ABOUT THIS EXERCISE
Across all entries below, how many lines include "label"? Only the number, please.

THE RECORDS
####################

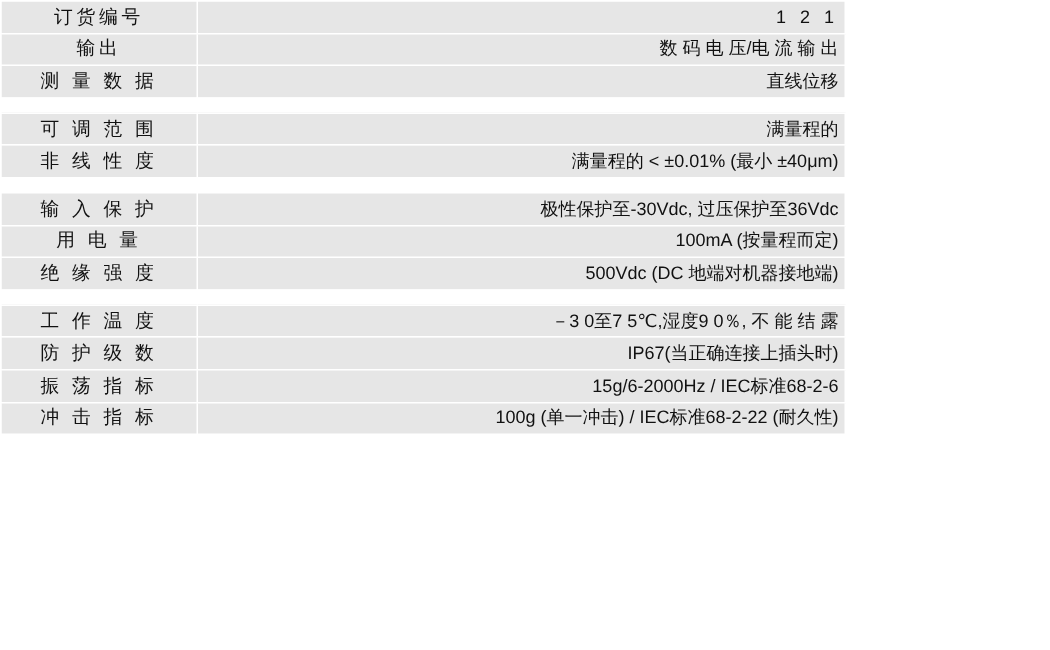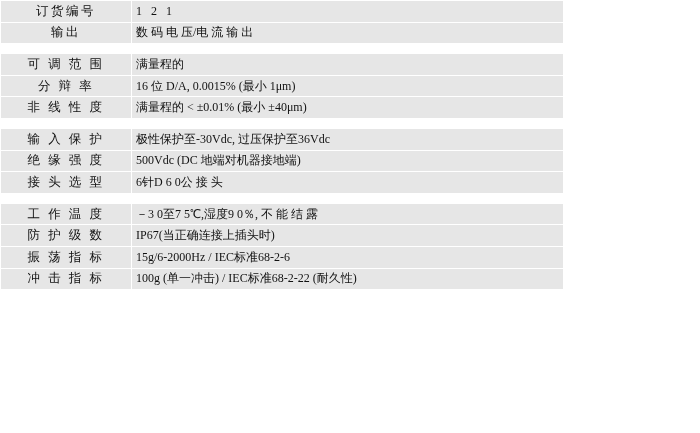--- a/index.html
+++ b/index.html
@@ -18,7 +18,6 @@
     width: 564px;
     border-collapse: collapse;
     table-layout: fixed;
-    font-family: Liberation Serif, serif;
   }
   .spec-table tr {
     height: 21.6px;

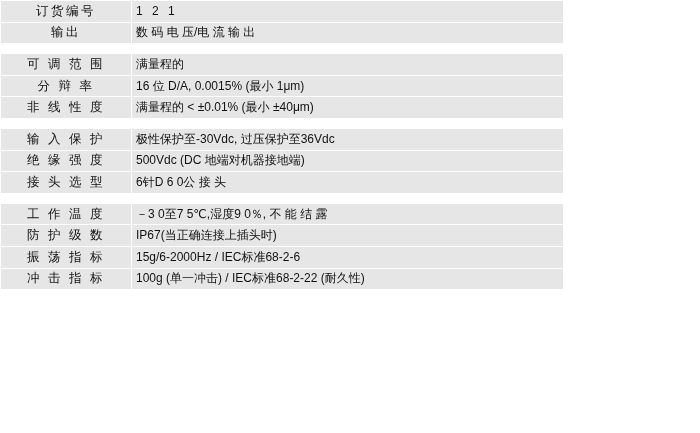--- a/index.html
+++ b/index.html
@@ -35,7 +35,7 @@
   }
   td.value {
     background: #e6e6e6;
-    text-align: left;
+    text-align: right;
     vertical-align: middle;
     font-size: 12px;
     padding: 0 4px;

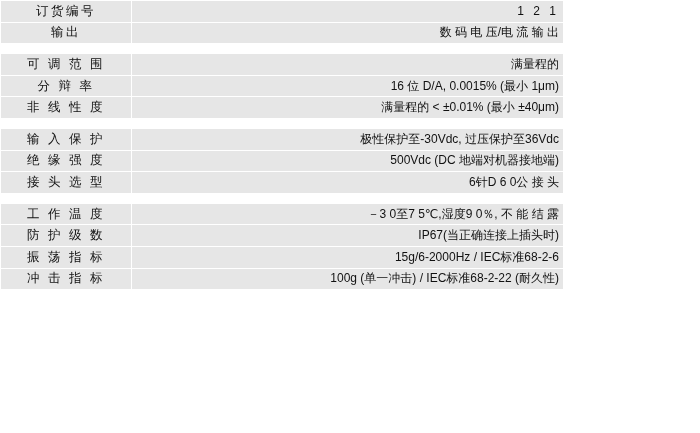--- a/index.html
+++ b/index.html
@@ -68,6 +68,10 @@
         <td class="label">输出</td>
         <td class="value">数 码 电 压/电 流 输 出</td>
       </tr>
+      <tr>
+        <td class="label">测 量 数 据</td>
+        <td class="value">直线位移</td>
+      </tr>
       <tr class="gap-row">
         <td class="gap" colspan="2"></td>
       </tr>

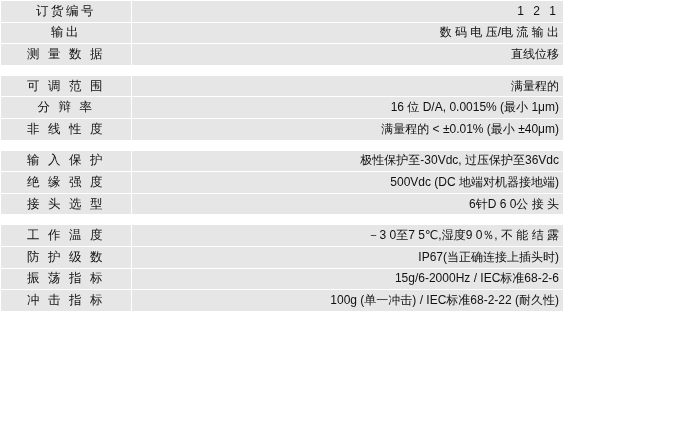--- a/index.html
+++ b/index.html
@@ -80,10 +80,6 @@
         <td class="value">满量程的</td>
       </tr>
       <tr>
-        <td class="label">分 辩 率</td>
-        <td class="value">16 位 D/A, 0.0015% (最小 1μm)</td>
-      </tr>
-      <tr>
         <td class="label">非 线 性 度</td>
         <td class="value">满量程的 &lt; ±0.01% (最小 ±40μm)</td>
       </tr>

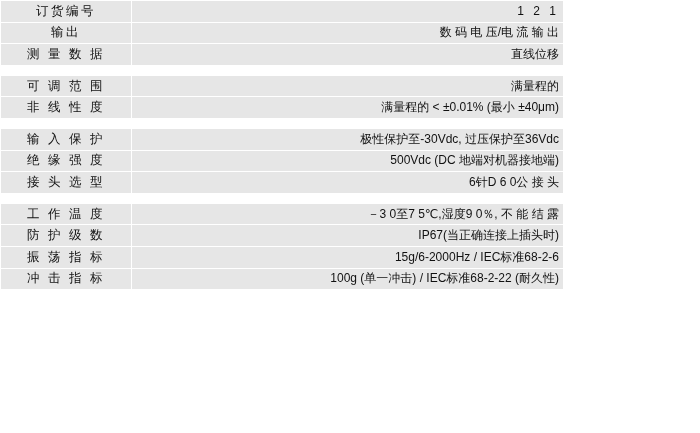--- a/index.html
+++ b/index.html
@@ -91,6 +91,10 @@
         <td class="value">极性保护至-30Vdc, 过压保护至36Vdc</td>
       </tr>
       <tr>
+        <td class="label">用 电 量</td>
+        <td class="value">100mA (按量程而定)</td>
+      </tr>
+      <tr>
         <td class="label">绝 缘 强 度</td>
         <td class="value">500Vdc (DC 地端对机器接地端)</td>
       </tr>

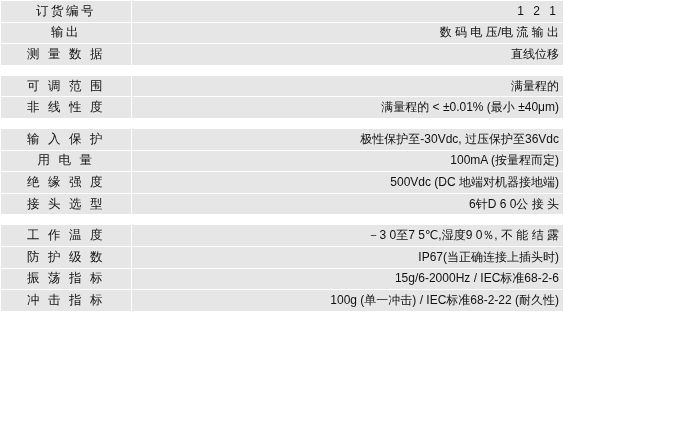--- a/index.html
+++ b/index.html
@@ -98,10 +98,6 @@
         <td class="label">绝 缘 强 度</td>
         <td class="value">500Vdc (DC 地端对机器接地端)</td>
       </tr>
-      <tr>
-        <td class="label">接 头 选 型</td>
-        <td class="value">6针D 6 0公 接 头</td>
-      </tr>
       <tr class="gap-row">
         <td class="gap" colspan="2"></td>
       </tr>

####################

REPLY TO THE EXERCISE
8